Set down the records once more, please, exactly and with the pictures left out.

(Dataset excerpts)
++++++++++
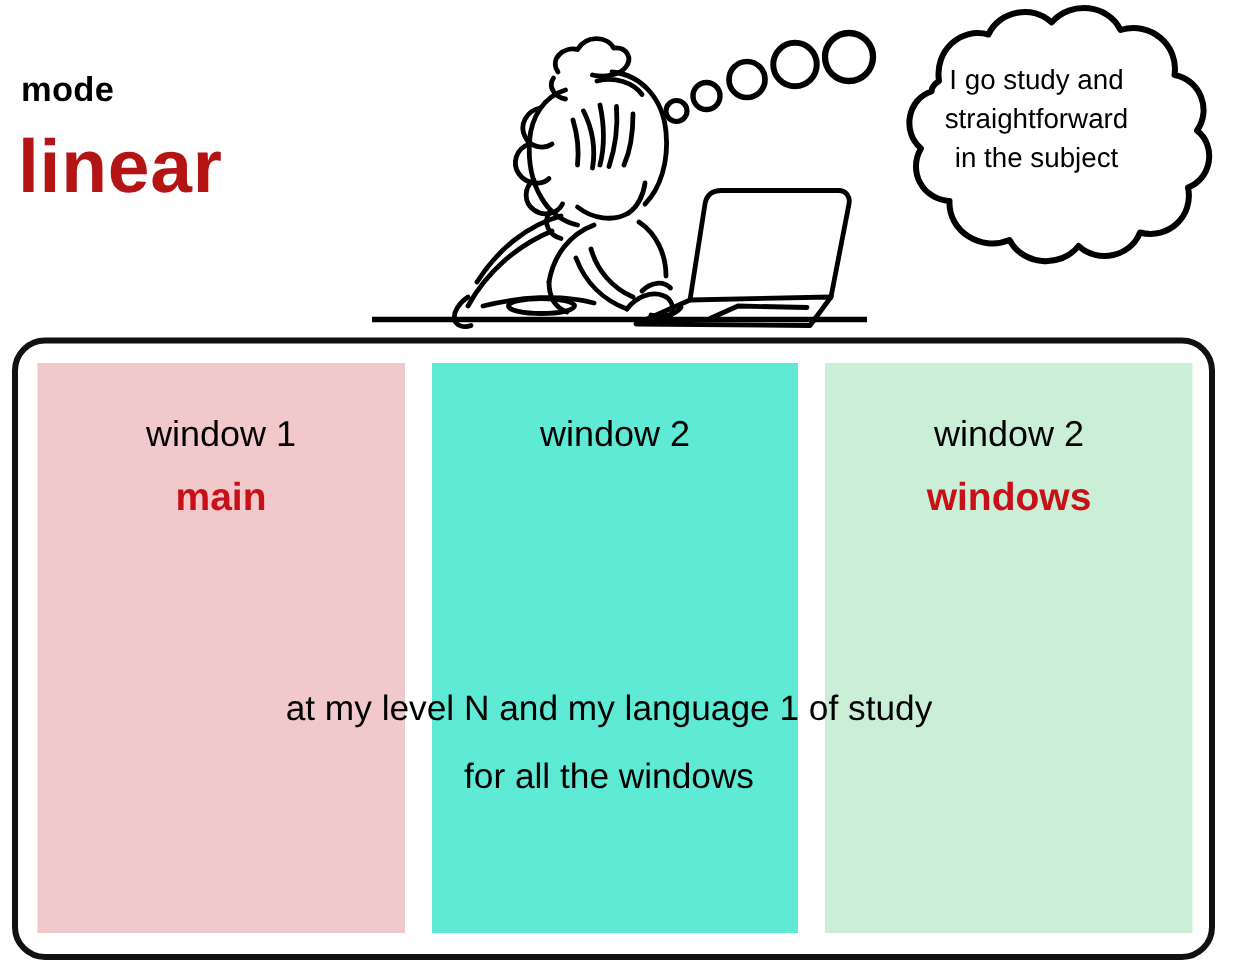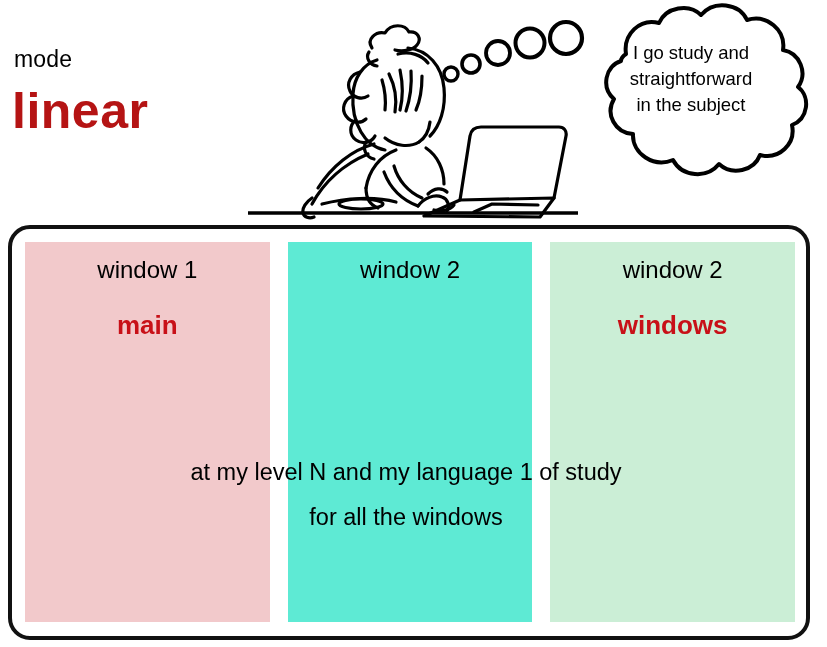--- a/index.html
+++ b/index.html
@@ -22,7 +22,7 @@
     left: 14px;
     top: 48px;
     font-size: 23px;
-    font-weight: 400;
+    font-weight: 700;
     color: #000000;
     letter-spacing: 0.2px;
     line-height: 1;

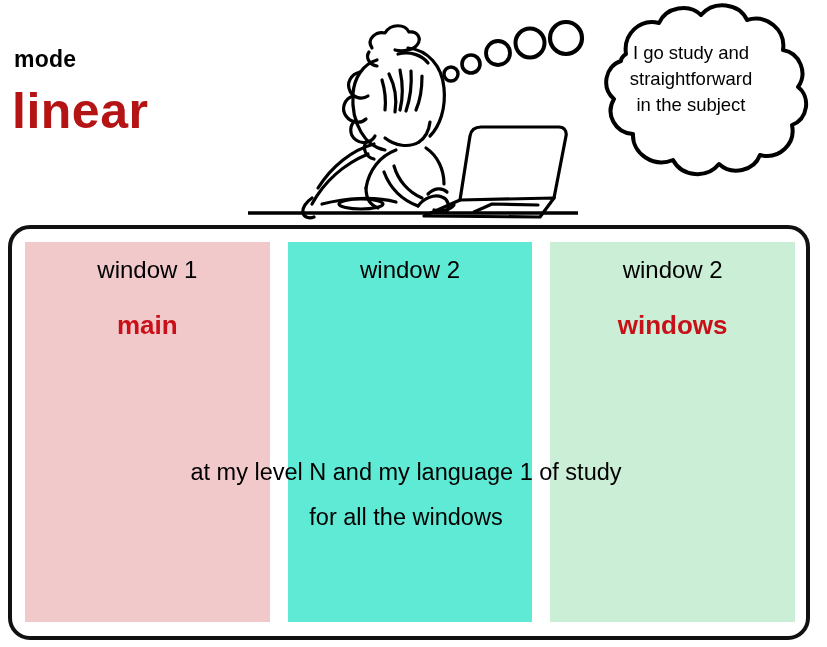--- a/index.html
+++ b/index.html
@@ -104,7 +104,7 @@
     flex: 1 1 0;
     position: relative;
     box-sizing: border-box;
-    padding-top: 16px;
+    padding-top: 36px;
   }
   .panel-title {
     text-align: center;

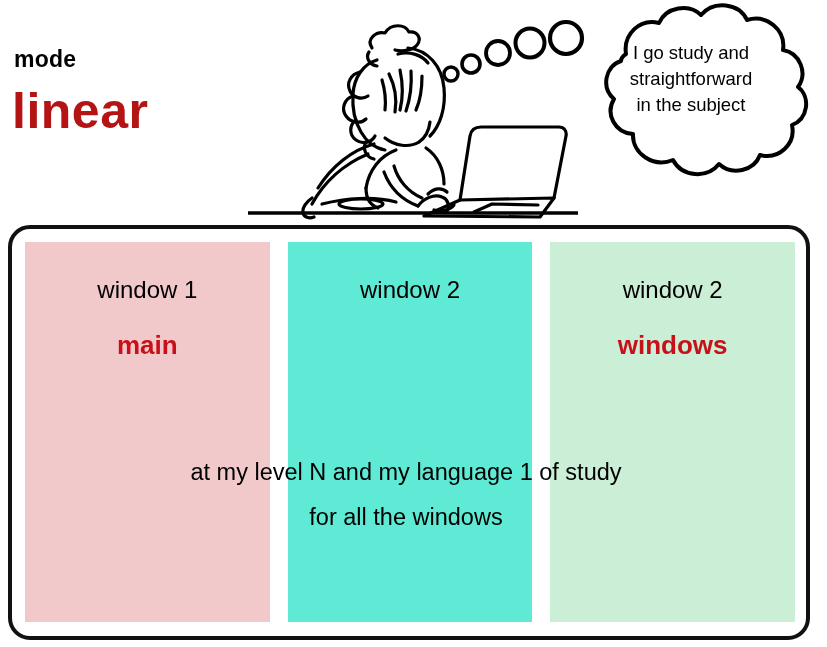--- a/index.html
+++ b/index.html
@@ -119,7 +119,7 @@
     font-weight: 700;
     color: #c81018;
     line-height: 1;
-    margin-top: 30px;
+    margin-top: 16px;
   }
++++++++++
RESULT OF THE TASK —
--- a/index.html
+++ b/index.html
@@ -22,7 +22,7 @@
     left: 14px;
     top: 48px;
     font-size: 23px;
-    font-weight: 400;
+    font-weight: 700;
     color: #000000;
     letter-spacing: 0.2px;
     line-height: 1;

--- a/index.html
+++ b/index.html
@@ -104,7 +104,7 @@
     flex: 1 1 0;
     position: relative;
     box-sizing: border-box;
-    padding-top: 16px;
+    padding-top: 36px;
   }
   .panel-title {
     text-align: center;

--- a/index.html
+++ b/index.html
@@ -119,7 +119,7 @@
     font-weight: 700;
     color: #c81018;
     line-height: 1;
-    margin-top: 30px;
+    margin-top: 16px;
   }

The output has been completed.